Воскресенье. Ранним утром я отправился на метеостанцию, поднялся на площадку и замер, вслушиваясь в потикивание измерительных приборов, точно в звучание небесной музыки. Ветер обдувал утреннее небо, перенося с места на место пушистые облака; сначала облака выстлались ровными перышками, затем всклубились рыхлыми кучками; около половины десятого хлынул дождь, и осадкомер немедленно отметил несколько центолитров; погодя выступила неполная радуга и вскоре исчезла; потемневшее небо снова стало затягиваться облаками; самописец барографа опустился, выведя почти вертикальную линию; рокотнул гром, ударил град. Стоя на самом верху, я чувствовал, что держу в руках грозу, облака, молнии и туманы, но не как божество — нет, не думайте, будто я сумасшедший, — я вовсе не считал себя Зевсом-громовержцем, скорее дирижером оркестра: перед ним лежит готовая партитура, и он знает, что воспаряющие от инструментов звуки соответствуют тому замыслу, главным хранителем которого он является. Железная кровля отзывалась барабанной дробью под россыпями града; анемометр вертелся как бешеный; скрежещущий, скачущий мир перекладывался в стройные колонки цифр моего журнала; высшее спокойствие царило над кознями стихийных катаклизмов.

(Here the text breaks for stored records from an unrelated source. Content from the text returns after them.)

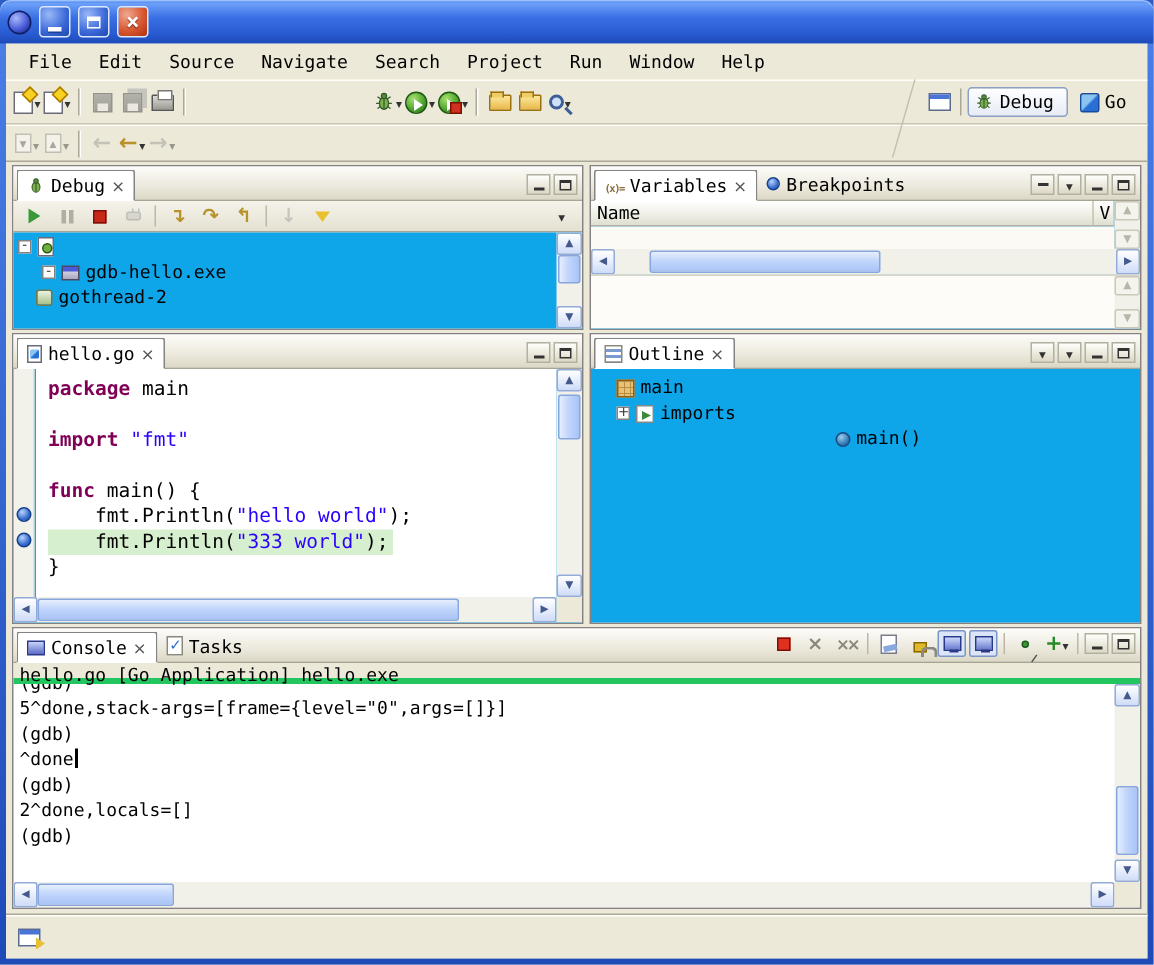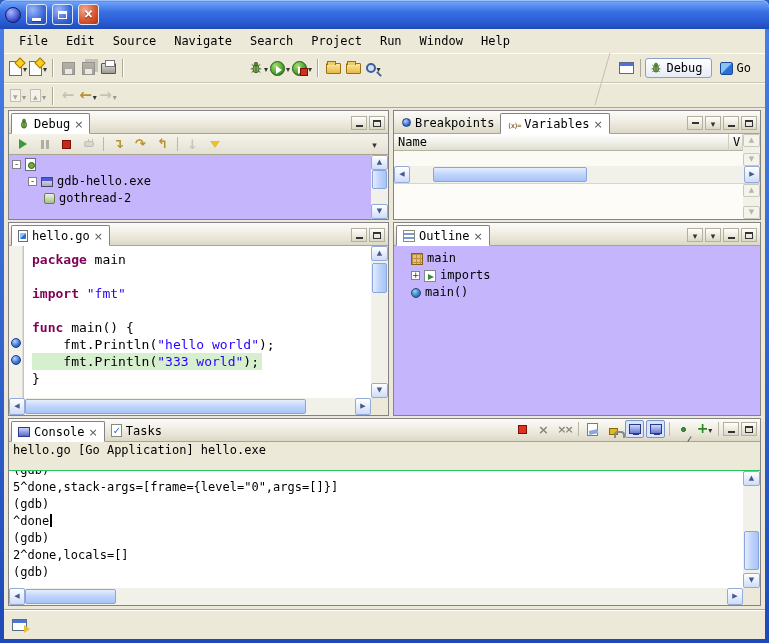"Breakpoints" div.tab { order: before "Variables" -> after "Variables" }
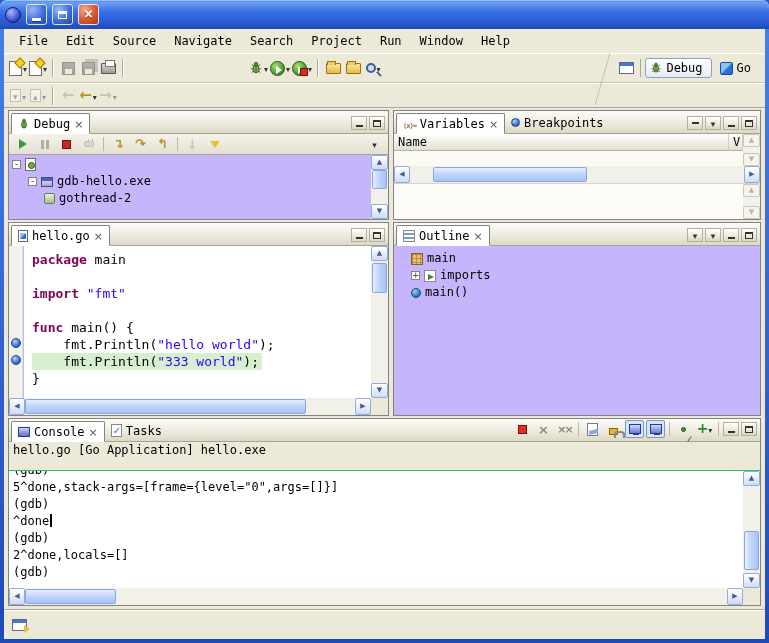"Name" .vbody { background: #c4b5fd -> #0ea5e9 }
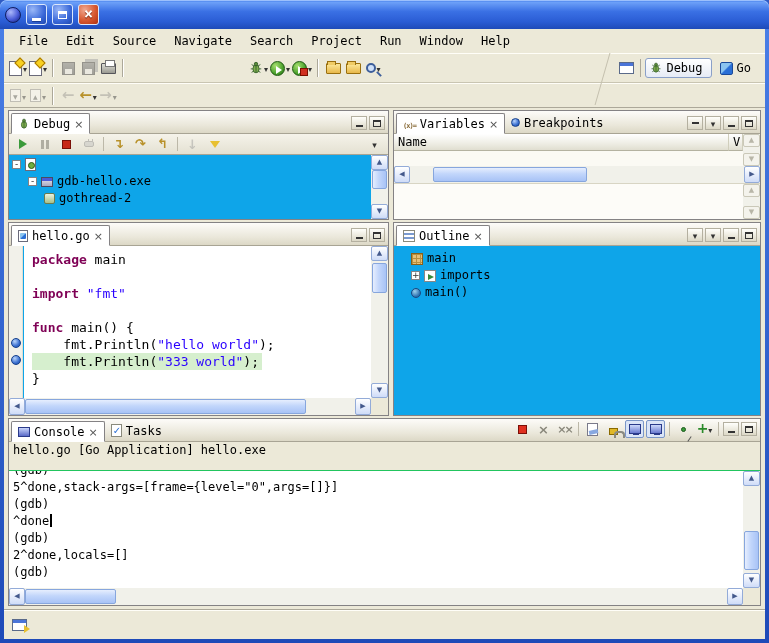"gothread-2" div.tree-row { padding-left: 35px -> 15px }
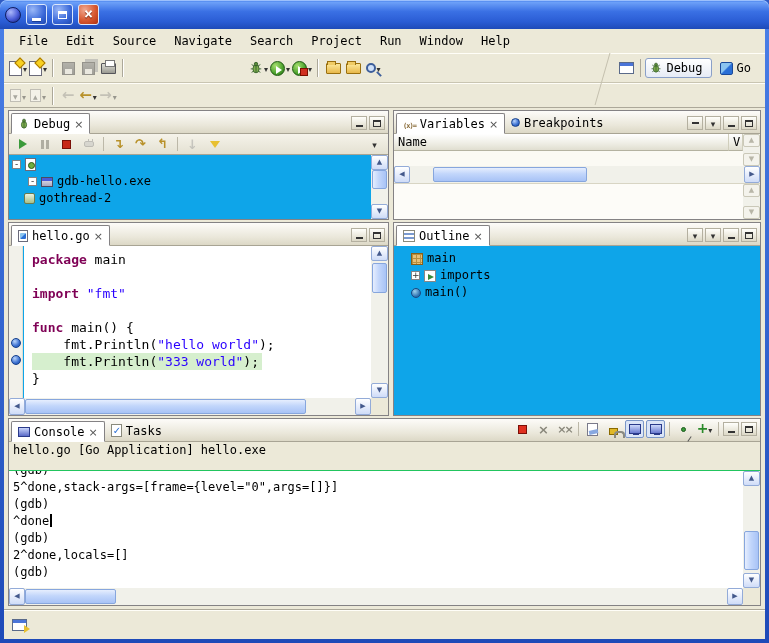"main()" div.tree-row { justify-content: none -> center }
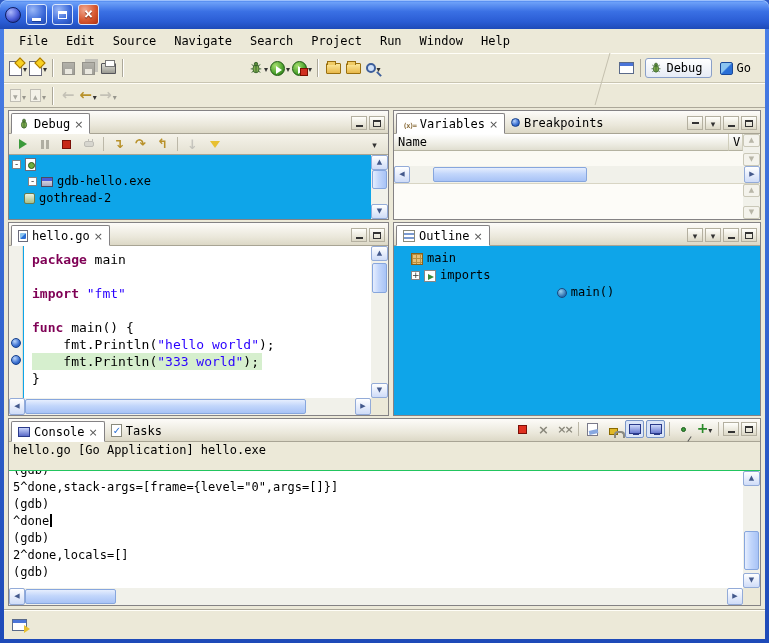"hello.go [Go Application] hello.exe" .console-band { border-bottom: 1px solid #22c55e -> 4px solid #22c55e; height: 29px -> 14px }
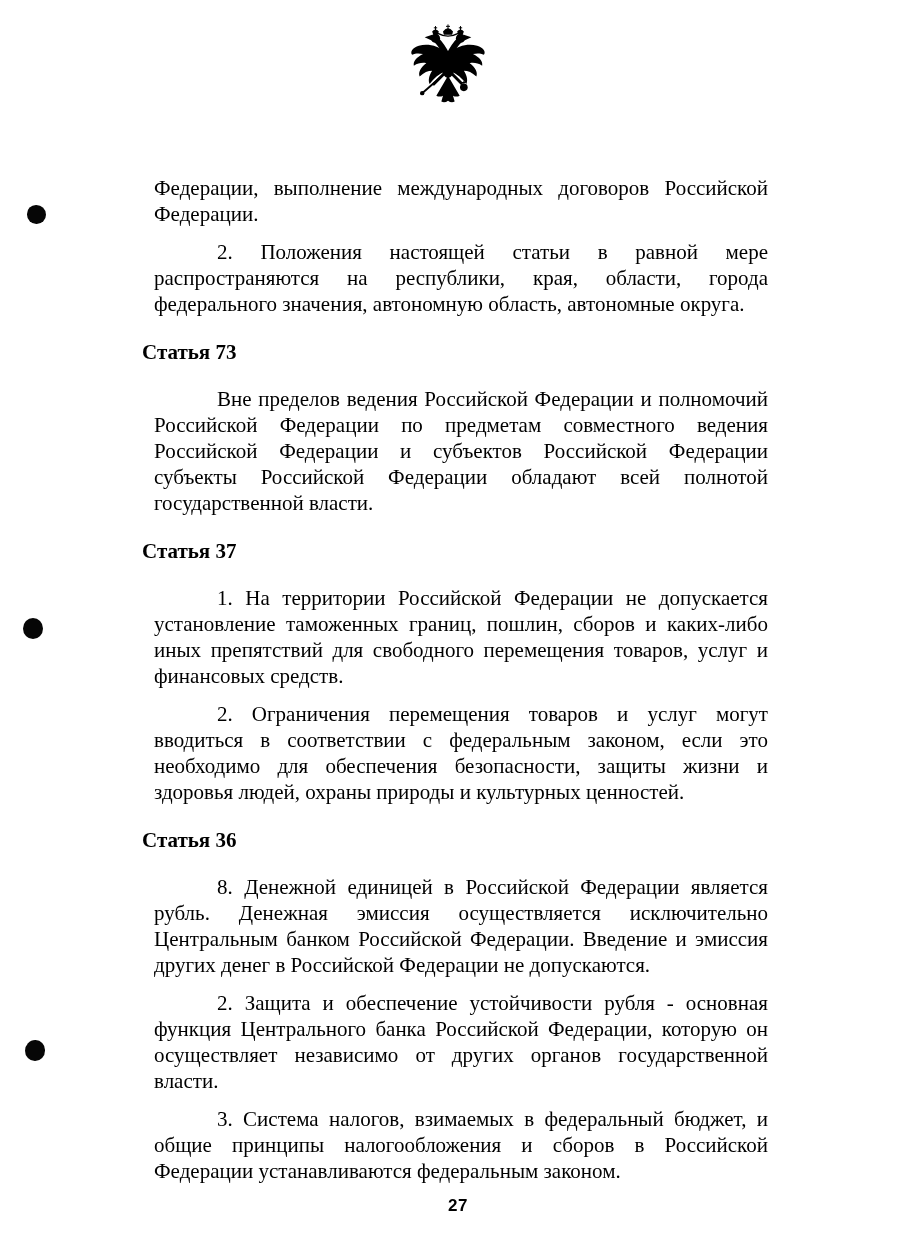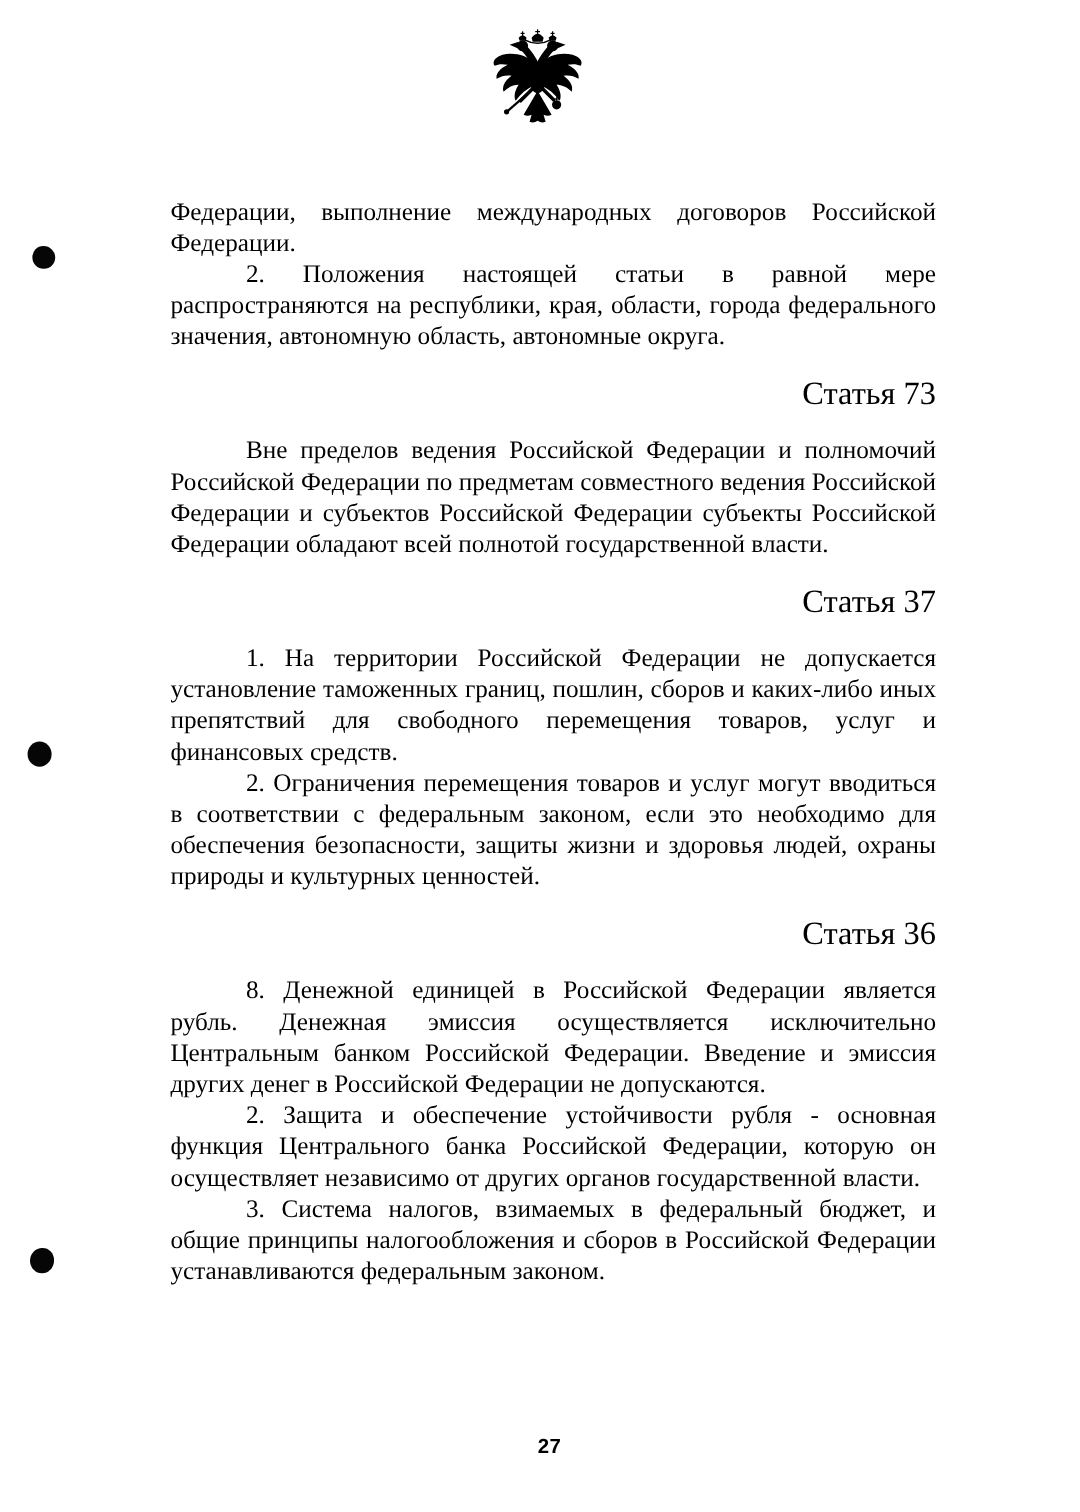"Федерации, выполнение международных" .content p { margin: 0 -> 12px }
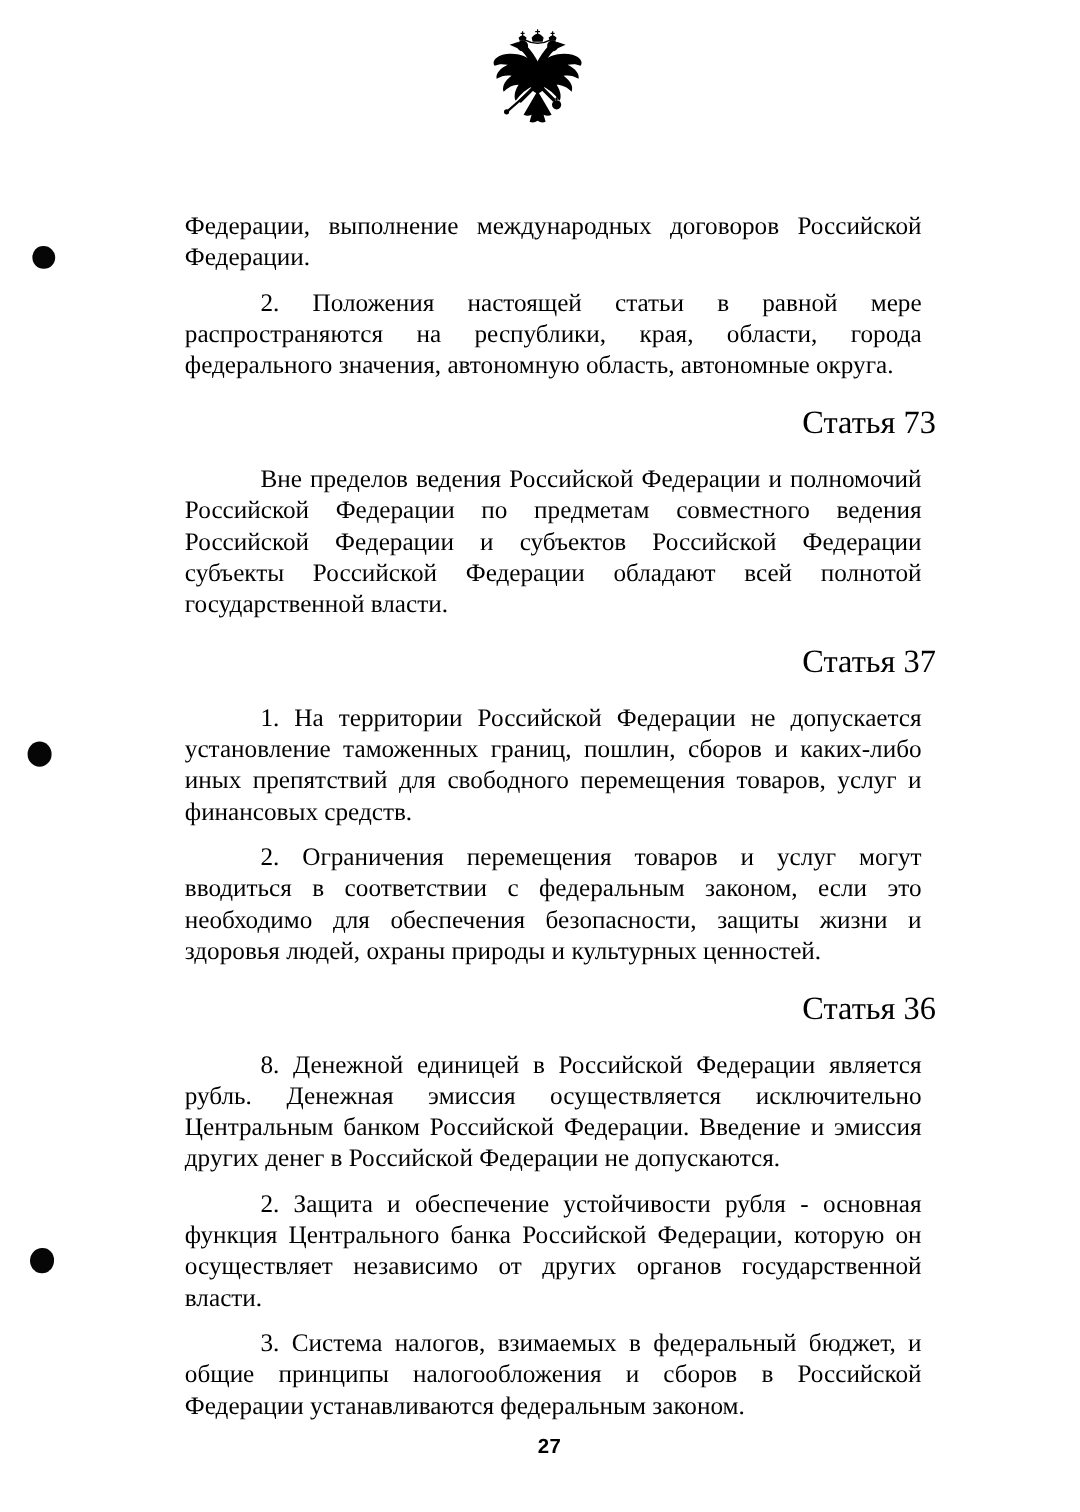"Статья 73" .article-heading { font-size: 27px -> 21px; font-weight: normal -> bold; text-align: right -> left }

В этот миг гармонии и полноты ощущений послышался легкий скрип. Я посмотрел вниз. Между ступеньками лестницы и опорным столбом вышки, свернувшись калачиком, примостился бородатый мужчина, одетый в грубую полосатую куртку, насквозь промокшую под ливнем. Он обратил на меня ясный, твердый взгляд.
— Я совершил побег, — сказал он. — Не выдавайте меня. Прошу вас, предупредите одного человека. Ведь вы не откажете мне, правда? Это в гостинице «Морская лилия».
Внезапно я почувствовал, что в безупречном миропорядке образовалась дыра, невосполнимая прореха.